= Detroit Ignition =

American indoor soccer team

Detroit Ignition
| Founded | 2006 |
| Disbanded | 2009 |
| Arena | Compuware Arena |
| Based in | Plymouth Township, Michigan |
| Colors | red, gold, black |
| League | Xtreme Soccer League |
The Detroit Ignition were an American indoor soccer team that has played three seasons, most recently 2008–09.

In April 2006, Greg Bibb, president of Hantz Group Sports and Entertainment, introduced the teams as a new Major Indoor Soccer League expansion team. They played at the Compuware Sports Arena in Plymouth Township, Michigan. Their first season was 2006–07 MISL season.

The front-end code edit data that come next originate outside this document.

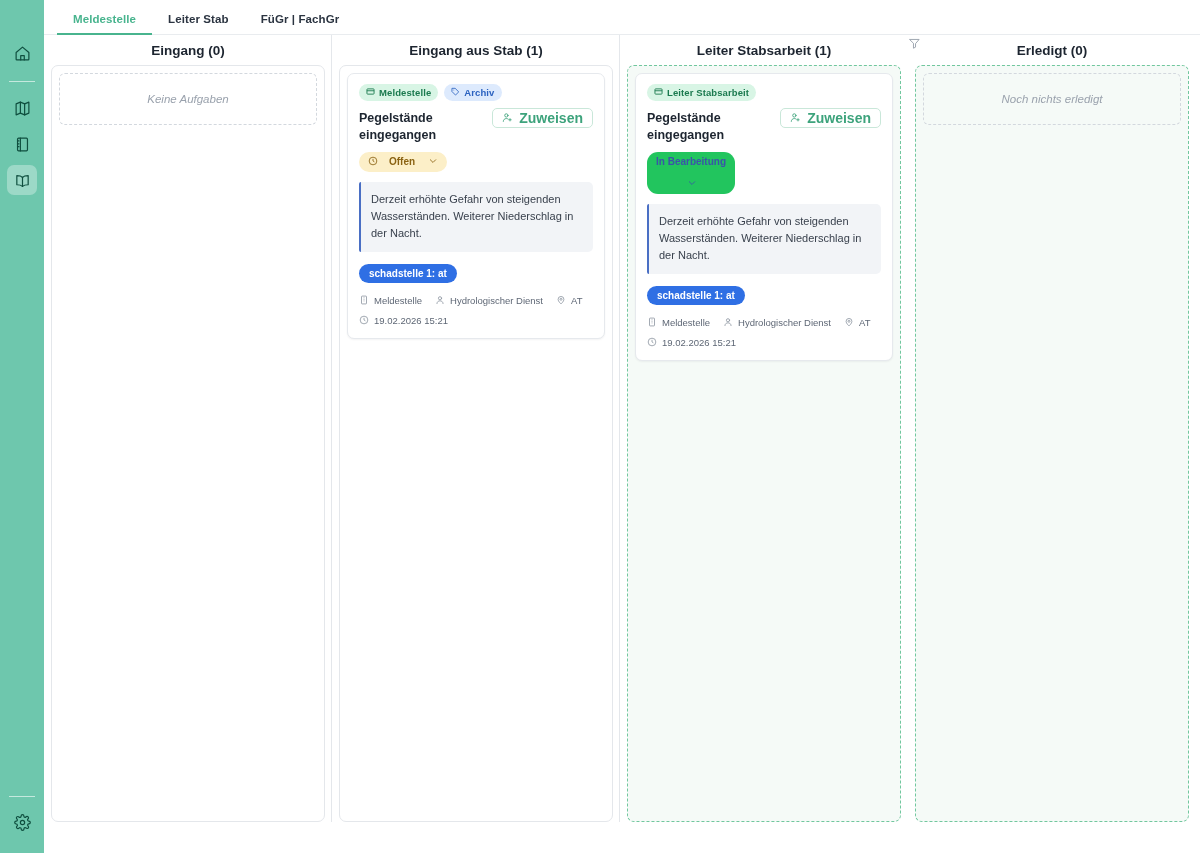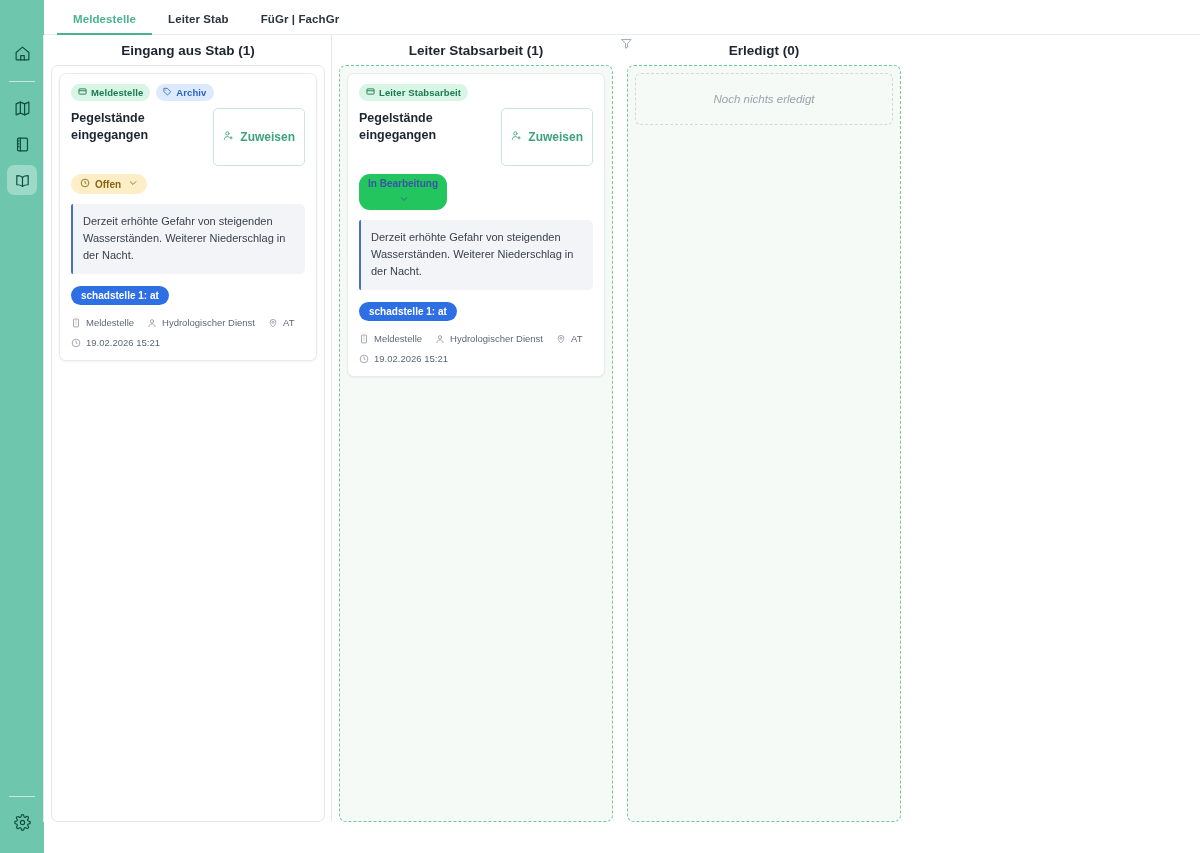--- a/index.html
+++ b/index.html
@@ -134,26 +134,26 @@
     letter-spacing: .1px; white-space: nowrap;
   }
   .badge.green { background: #d8f5e5; color: #1b7a4f; }
   .badge.blue  { background: #ddeafd; color: #2b62c0; }
 
   .card-title-row { display: flex; align-items: flex-start; justify-content: space-between; gap: 8px; }
   .card-title { font-size: 12.5px; font-weight: 700; color: #1d2530; line-height: 1.35; padding-top: 2px; }
   .assign-btn {
     display: inline-flex; align-items: center; gap: 6px;
     border: 1px solid #c9e7d9; background: #ffffff;
-    color: #3da37c; font-size: 12px; font-weight: 600;
-    padding: 21px 9px; border-radius: 5px; white-space: nowrap;
+    color: #3da37c; font-size: 14px; font-weight: 600;
+    padding: 1px 9px; border-radius: 5px; white-space: nowrap;
   }
 
   .status-pill {
-    display: inline-flex; align-items: center; gap: 5px;
+    display: inline-flex; align-items: center; gap: 11px;
     font-size: 10px; font-weight: 700;
     padding: 4px 9px; border-radius: 11px;
     margin-top: 8px;
   }
   .status-pill.offen { background: #fcefc8; color: #8a6212; }
   .status-pill.bearb { background: #22c55e; color: #3a55a8; flex-direction: column; }
   .status-pill .chev { margin-left: 2px; opacity: .85; }
 
   .desc {
     margin-top: 10px;
@@ -240,20 +240,28 @@
 
     <div class="tabsbar">
       <div class="tab active"><span>Meldestelle</span></div>
       <div class="tab"><span>Leiter Stab</span></div>
       <div class="tab"><span>FüGr | FachGr</span></div>
     </div>
 
 
     <div class="board">
 
+      <div class="col" style="width:288px;">
+        <div class="col-head">
+          <span>Eingang (0)</span>
+        </div>
+        <div class="col-body plain">
+          <div class="empty-box">Keine Aufgaben</div>
+        </div>
+      </div>
 
       <div class="col" style="width:288px;">
         <div class="col-sep" style="left:-1px;"></div>
         <div class="col-head">
           <span>Eingang aus Stab (1)</span>
         </div>
         <div class="col-body plain">
 
           <div class="card">
             <div class="badge-row">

After the 2007–08 MISL season, the league folded. Soon afterwards, the Ignition joined the Xtreme Soccer League. The Ignition ended the 2008–09 campaign in first place which netted them the XSL title. The XSL went on "hiatus" after one season.

==Year-by-year==

| Year | League | Reg. season | Playoffs | Attendance average |
|---|---|---|---|---|
| 2006–07 | MISL II | 1st MISL, 18-12 | Lost Final | 3,545 |
| 2007–08 | MISL II | 1st MISL, 22–8 | Lost Semifinal | 3,745 |
| 2008–09 | XSL | 1st XSL, 12-8 | Won XSL Championship | 3,473 |

==Roster==
As of 16th of January, 2009

| No. | Pos. | Nation | Player |
|---|---|---|---|
| 2 | MF | USA | Tino Scicluna |
| 3 | DF | CAN | Vahid Assadpour |
| 4 | DF | USA | Josh Rife |
| 6 | DF | USA | Wes Sechrist |
| 7 | FW | USA | Mike Apple |
| 8 | DF | USA | Dan Trosper |
| 9 | FW | LBR | Worteh Sampson |
| 10 | MF | SRB | Miodrag Djerisilo |
| 11 | MF | USA | Ryan Mack |
| 12 | FW | USA | Droo Callahan |

| No. | Pos. | Nation | Player |
|---|---|---|---|
| 13 | MF | USA | Drew Ducker |
| 14 | DF | USA | Zach Wilkes |
| 15 | DF | CAN | Abraham Francois |
| 16 | FW | LBR | Leo Gibson |
| 17 | MF | USA | Nik Djokic |
| 18 | DF | USA | James "Iggy" Igneczi |
| 21 | MF | CAN | Kyt Selaidopoulos |
| 22 | DF | USA | Darrel Quinn |
| 24 | GK | USA | Danny Waltman |
| 26 | DF | USA | Nate Craft |
| 33 | FW | USA | Drew Crawford |

==Head coaches==
- USA Mark Pulisic (2006–2007)
- USA Bob Lilley (2007–2008)
- USA Matt Johnson (2008–2009)

==Arenas==
- Compuware Arena (2006–09)

==Television==
For the 2007–2008 season, 11 Detroit Ignition games were televised by Comcast Local, a Midwest sports network based in Michigan and Indiana. Also four games were shown on Fox Soccer Channel.
For the 2008–2009 season, 10 Detroit Ignition games were televised by Comcast Local. All games were live on b2 Network.